I own Dr. Strangelove on DVD, but it can also be rented on Amazon for $3.99 or purchased, I'm sure, at your local video store.

Wednesday, July 27, 2016

Harold and Maude

A suicidal teenager befriends an optimistic old woman who teaches him about the joys of life

Grade: A+ (97/100)

Director: Hal Ashby
Year Released: 1971

After I watched Harold and Maude, my mother asked me if I "loved it". "Absolutely I loved it," I said. She nodded. "Everybody loves Harold and Maude." I understand why she said this because it seems as though everybody who's ever seen this film (excluding some famous film critics) have really adored it. I think of this film really as the epitome of a cult classic because it's weird enough to have gone unappreciated by most prominent critics at the time of its release, but charming enough to be beloved by generations upon generations of weirdos, loners, and people with very dark senses of humor alike.

One thing I love about movies is that there are some you just know you're going to love from the second they start- sort of the effect of the Star Wars logo and "DA DUMMM", or The Godfather logo and the sad theme-music trumpet. They send shivers down your spine and make you ready and full of anticipation for the film. From the first scene of Harold, played by a dower, subtly moving Bud Cort, moving down the stairs of his mansion and hanging himself, I knew this was going to be a movie that stuck with me for a long time. One time I sat next to a little boy on a plane who was reading a book and he told me "Every time I read a book it stays with me like a memory my entire life". That's how I feel about movies as powerful as Harold and Maude- they stay with you like a memory, thick in your skull and your nerves and they don't go away.

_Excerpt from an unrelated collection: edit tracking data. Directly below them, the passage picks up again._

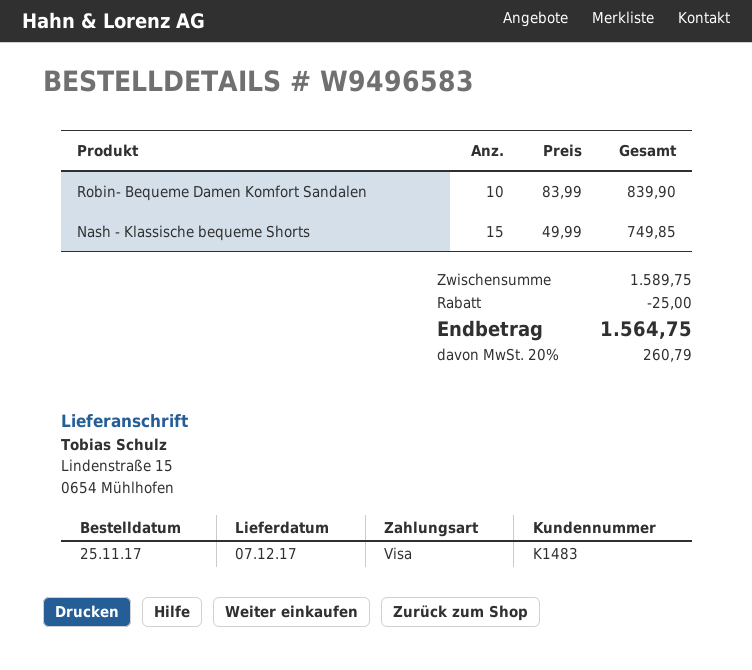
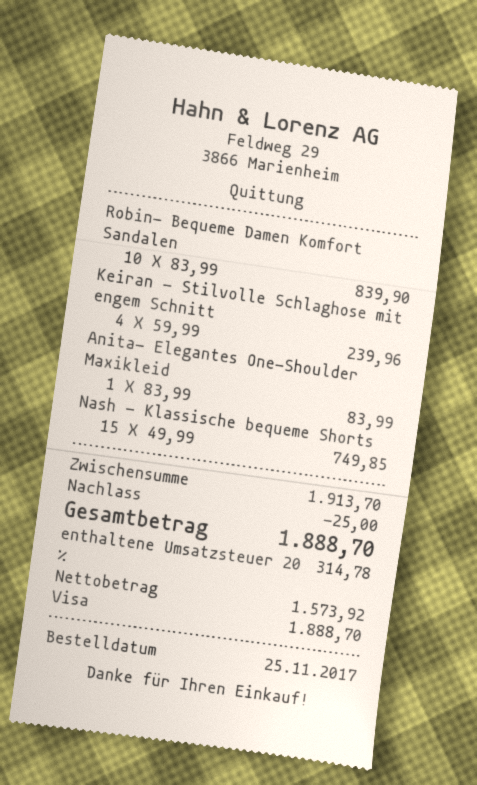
Keiran - Stilvolle Schlaghose mit engem Schnitt: none -> 4 x 59.99 = 239.96
Anita- Elegantes One-Shoulder Maxikleid: none -> 1 x 83.99 = 83.99
subtotal: 1589.75 -> 1913.70
tax: 20% = 260.79 -> 20% = 314.78
total: 1564.75 -> 1888.70

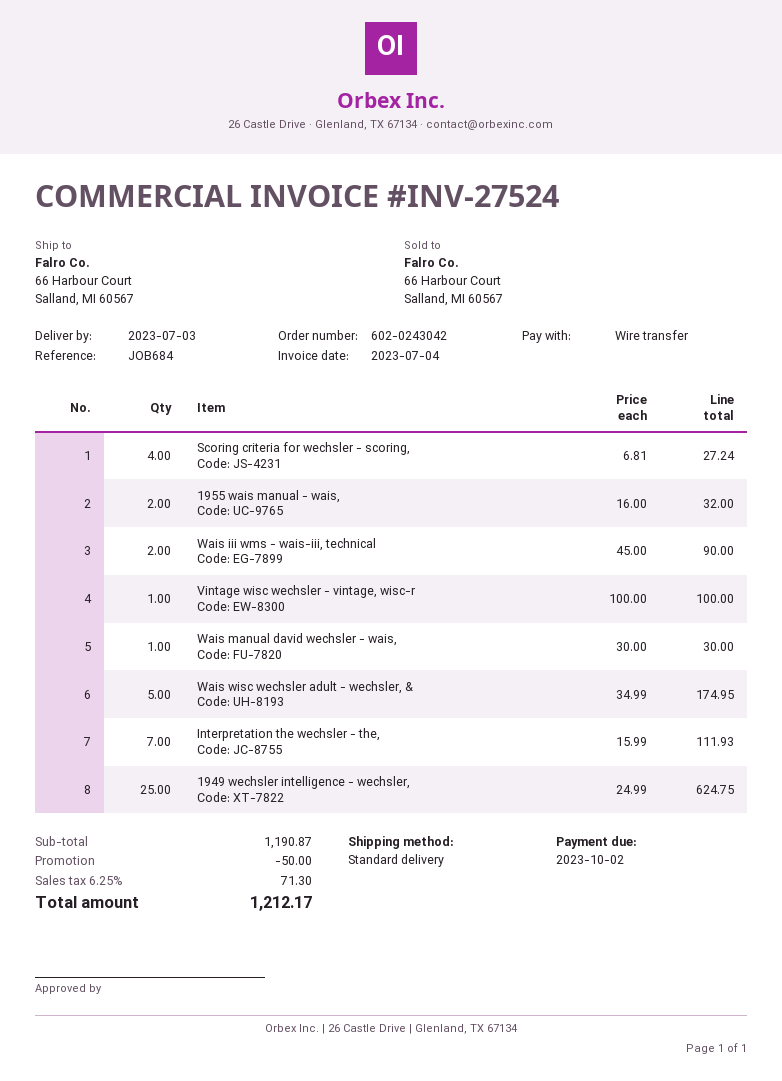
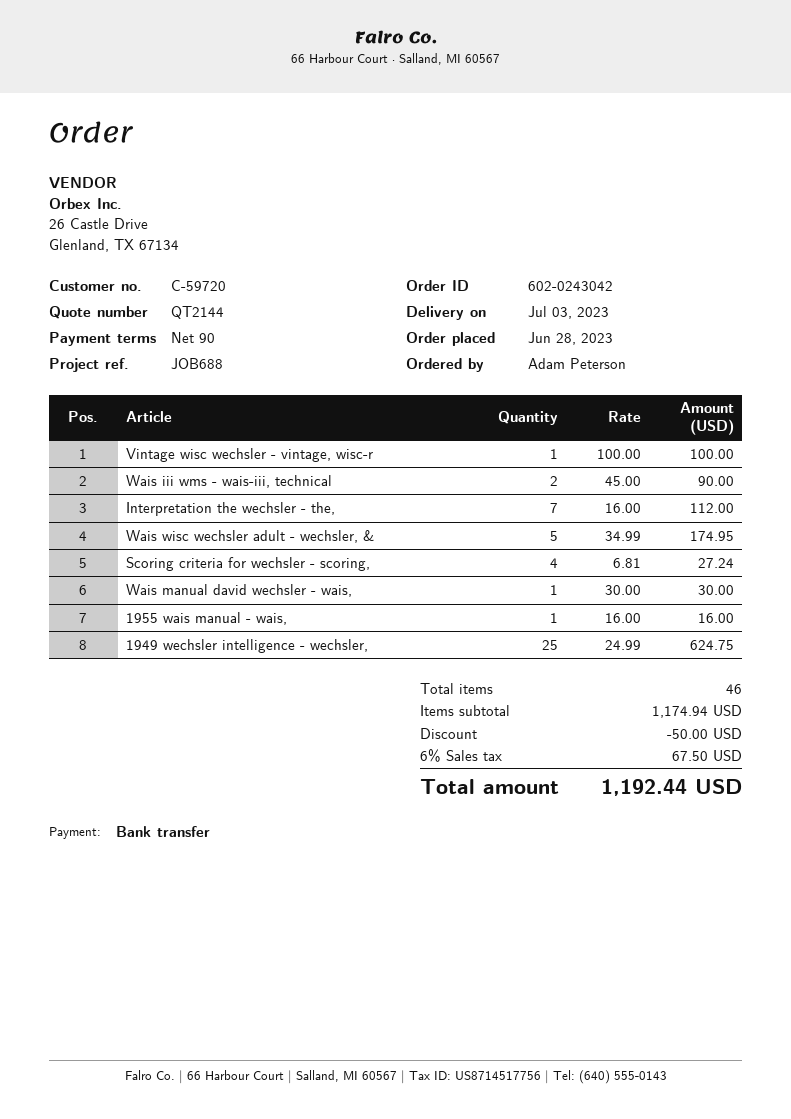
reference: JOB684 -> JOB688
1955 wais manual - wais,: 2 x 16.00 = 32.00 -> 1 x 16.00 = 16.00
Interpretation the wechsler - the,: 7 x 15.99 = 111.93 -> 7 x 16.00 = 112.00
subtotal: 1190.87 -> 1174.94
tax: 6.25% = 71.30 -> 6% = 67.50
total: 1212.17 -> 1192.44

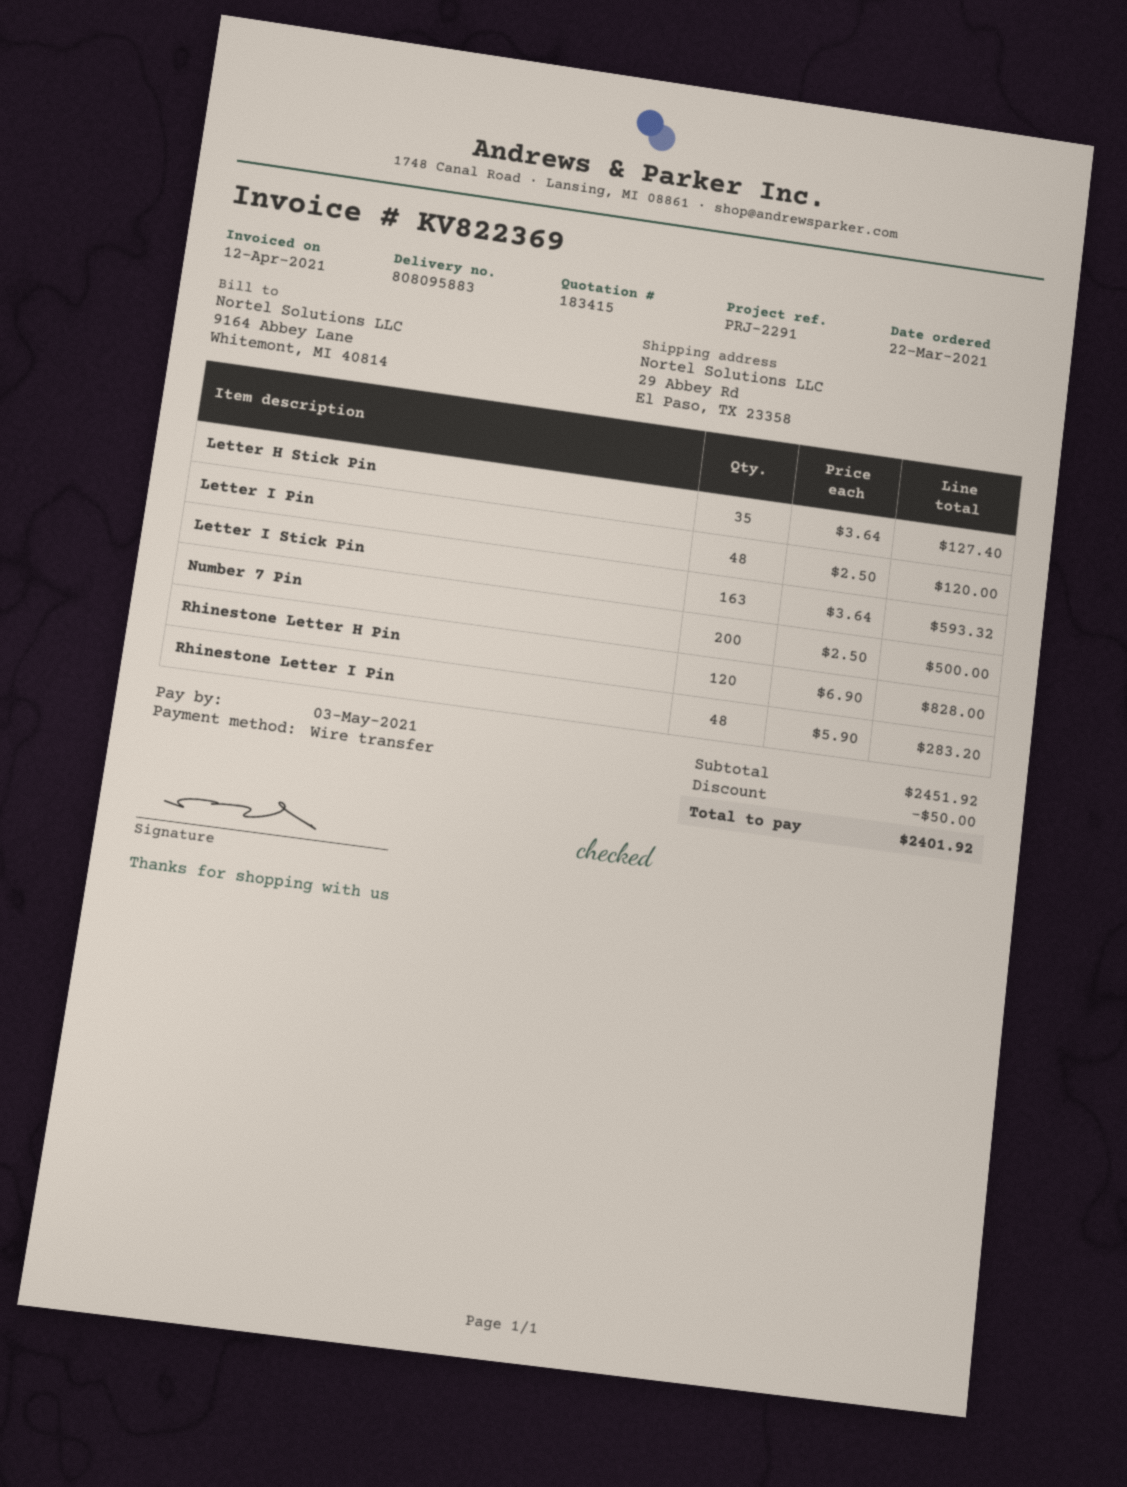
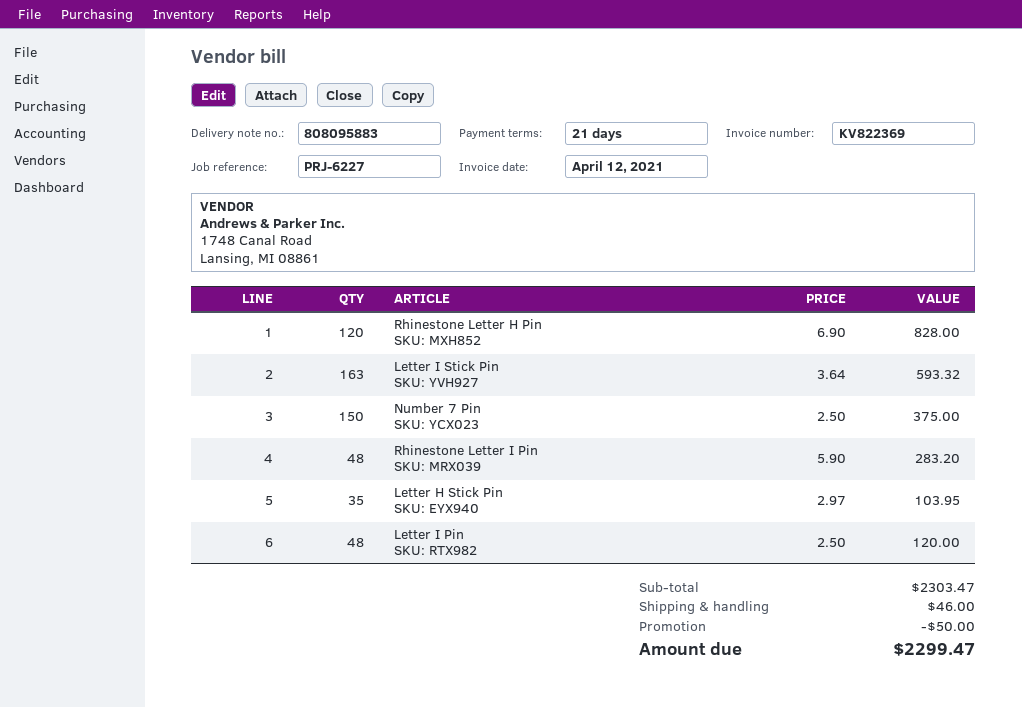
reference: PRJ-2291 -> PRJ-6227
Letter H Stick Pin: 35 x 3.64 = 127.40 -> 35 x 2.97 = 103.95
Number 7 Pin: 200 x 2.50 = 500.00 -> 150 x 2.50 = 375.00
subtotal: 2451.92 -> 2303.47
shipping: none -> 46.00
total: 2401.92 -> 2299.47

I completely understand why people don't like Harold and Maude- it's weird, dark, constantly overstepping boundaries and taking risky moves that make viewers uncomfortable. But it's also really touching and, in its own ways, beautiful; though the lessons are cliché and the Cat Stevens score seems out of place, it's lovely and dark and sad and moving in the brand of suicidal poets like Dickinson and Plath. I will admit that the sexual relationship between the 20-year-old Harold and the 79-year-old Maude disturbed me, but in many ways it's less freaky than Harold's suicide stunts, or even his negligent mother's attitude towards his well-being. We can't decide the ways that love works, or for that matter the ways we can be inspired to change our perceptions and attitudes; Harold and Maude explores that mystery with powerful results.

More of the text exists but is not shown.